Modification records

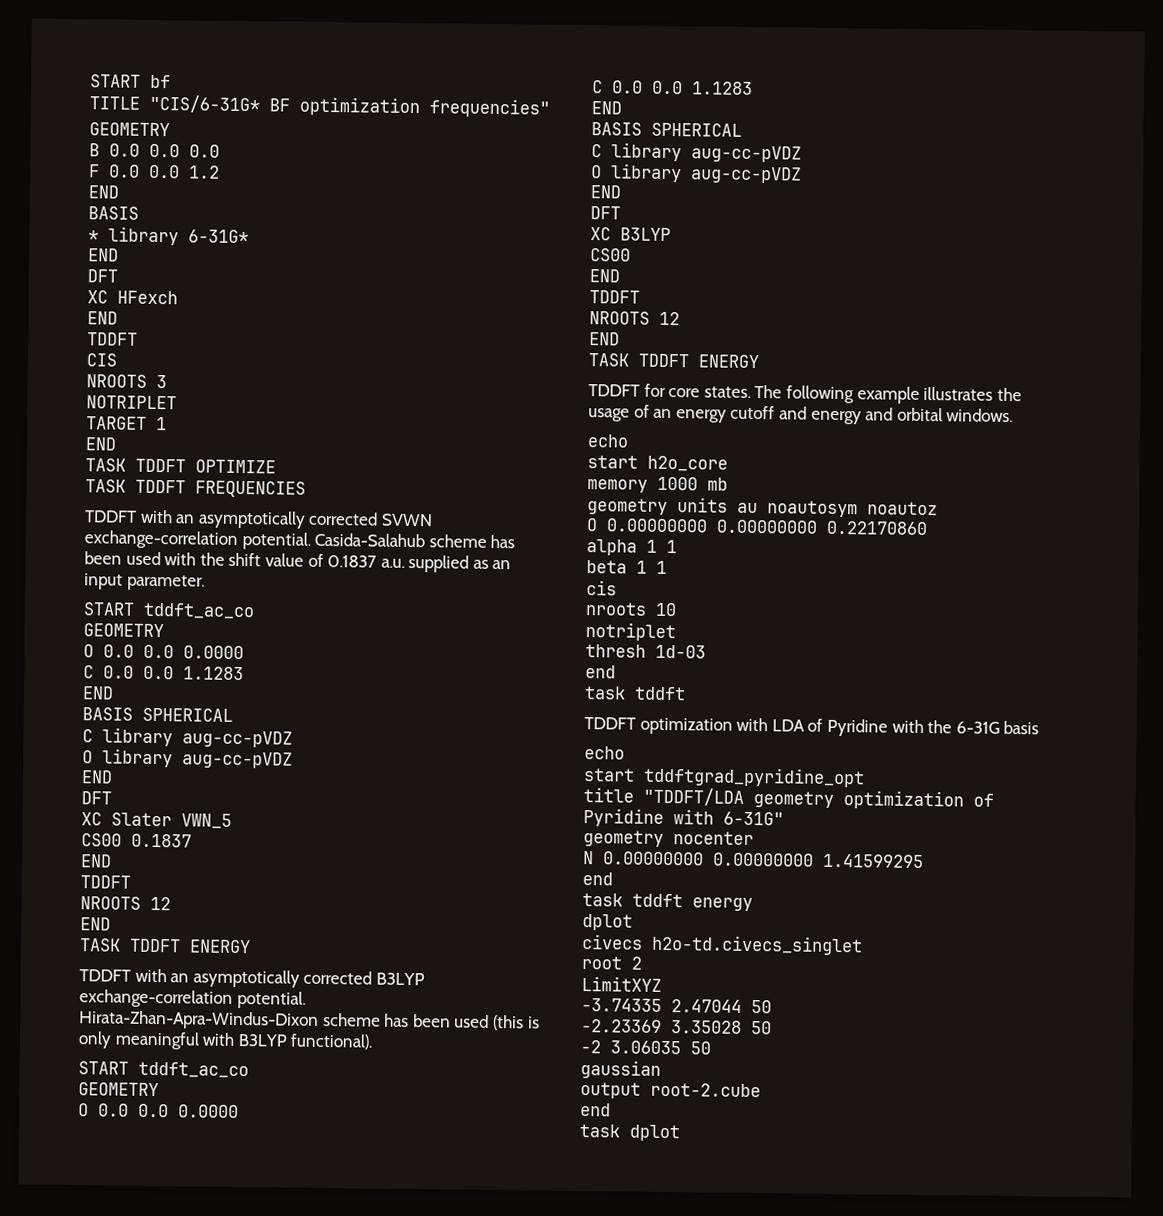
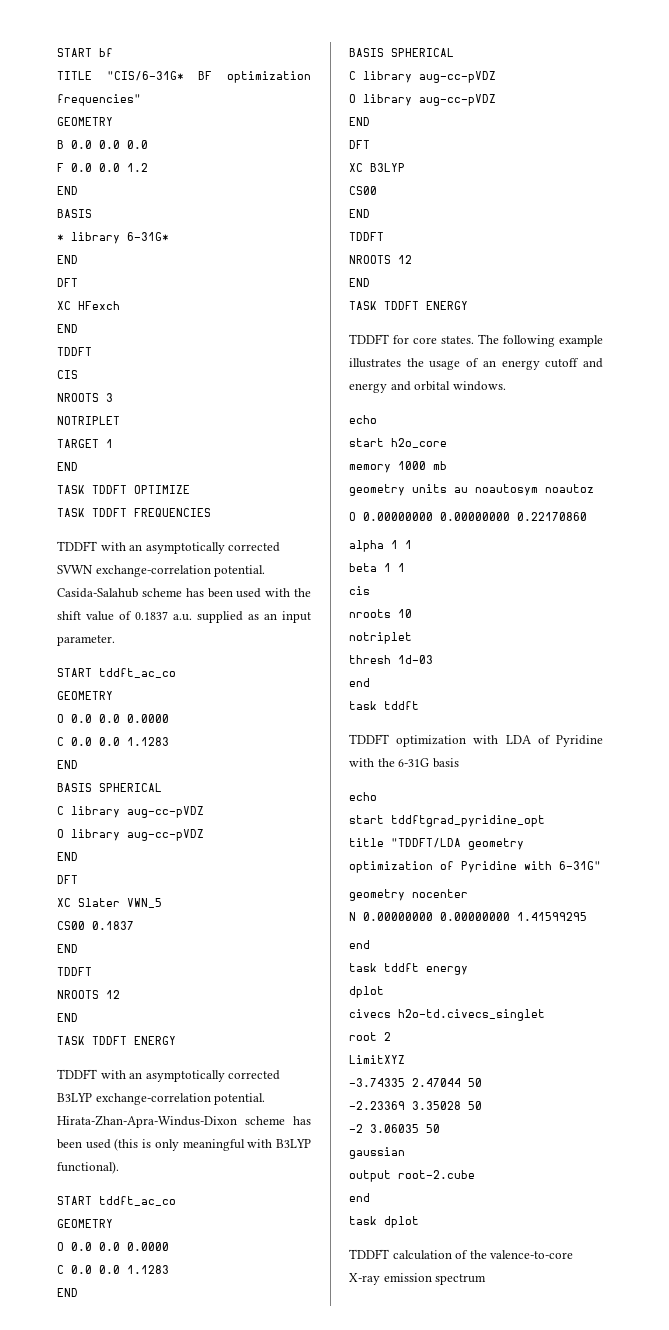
+ TDDFT calculation of the valence-to-core X-ray emission spectrum

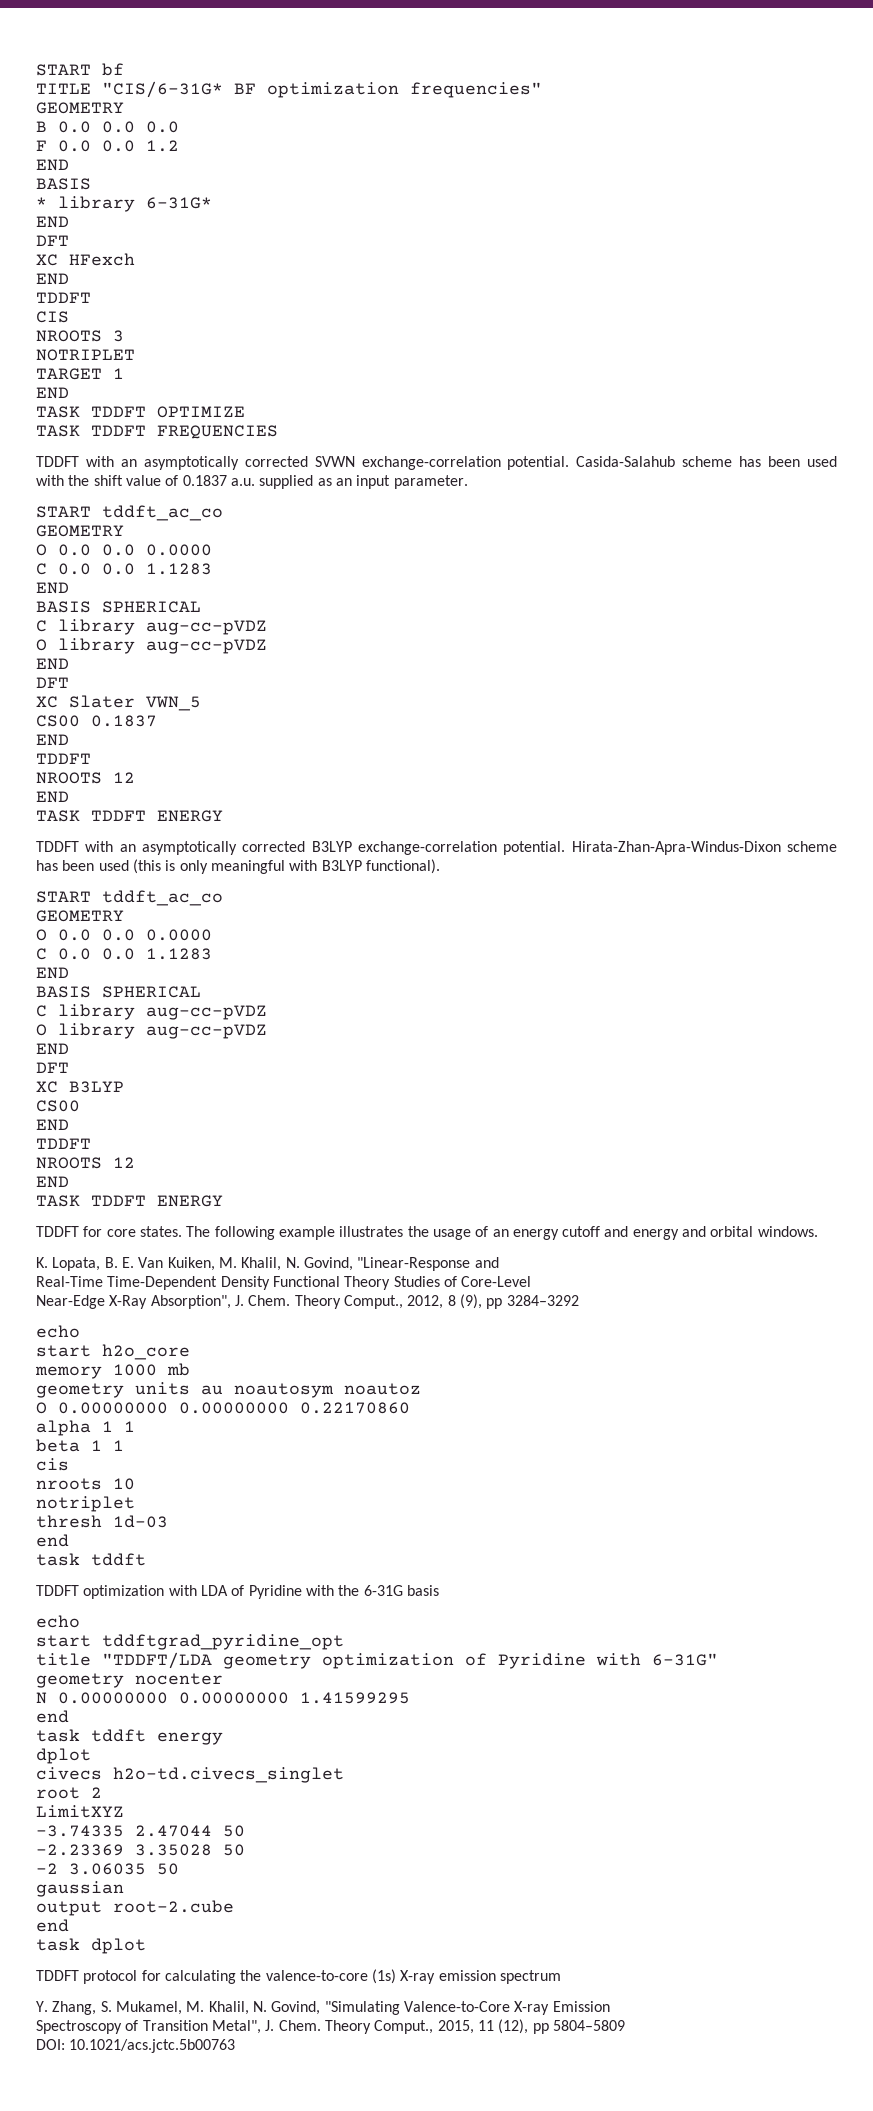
+ K. Lopata, B. E. Van Kuiken, M. Khalil, N. Govind, "Linear-Response and
+ Real-Time Time-Dependent Density Functional Theory Studies of Core-Level
+ Near-Edge X-Ray Absorption", J. Chem. Theory Comput., 2012, 8 (9), pp 3284–3292
- TDDFT calculation of the valence-to-core X-ray emission spectrum
+ TDDFT protocol for calculating the valence-to-core (1s) X-ray emission spectrum
+ Y. Zhang, S. Mukamel, M. Khalil, N. Govind, "Simulating Valence-to-Core X-ray Emission
+ Spectroscopy of Transition Metal", J. Chem. Theory Comput., 2015, 11 (12), pp 5804–5809
+ DOI: 10.1021/acs.jctc.5b00763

# Requirement
Wherever the word "Chem" appears in the entries above, copy that whole line.

# Problem solution
+ Near-Edge X-Ray Absorption", J. Chem. Theory Comput., 2012, 8 (9), pp 3284–3292
+ Spectroscopy of Transition Metal", J. Chem. Theory Comput., 2015, 11 (12), pp 5804–5809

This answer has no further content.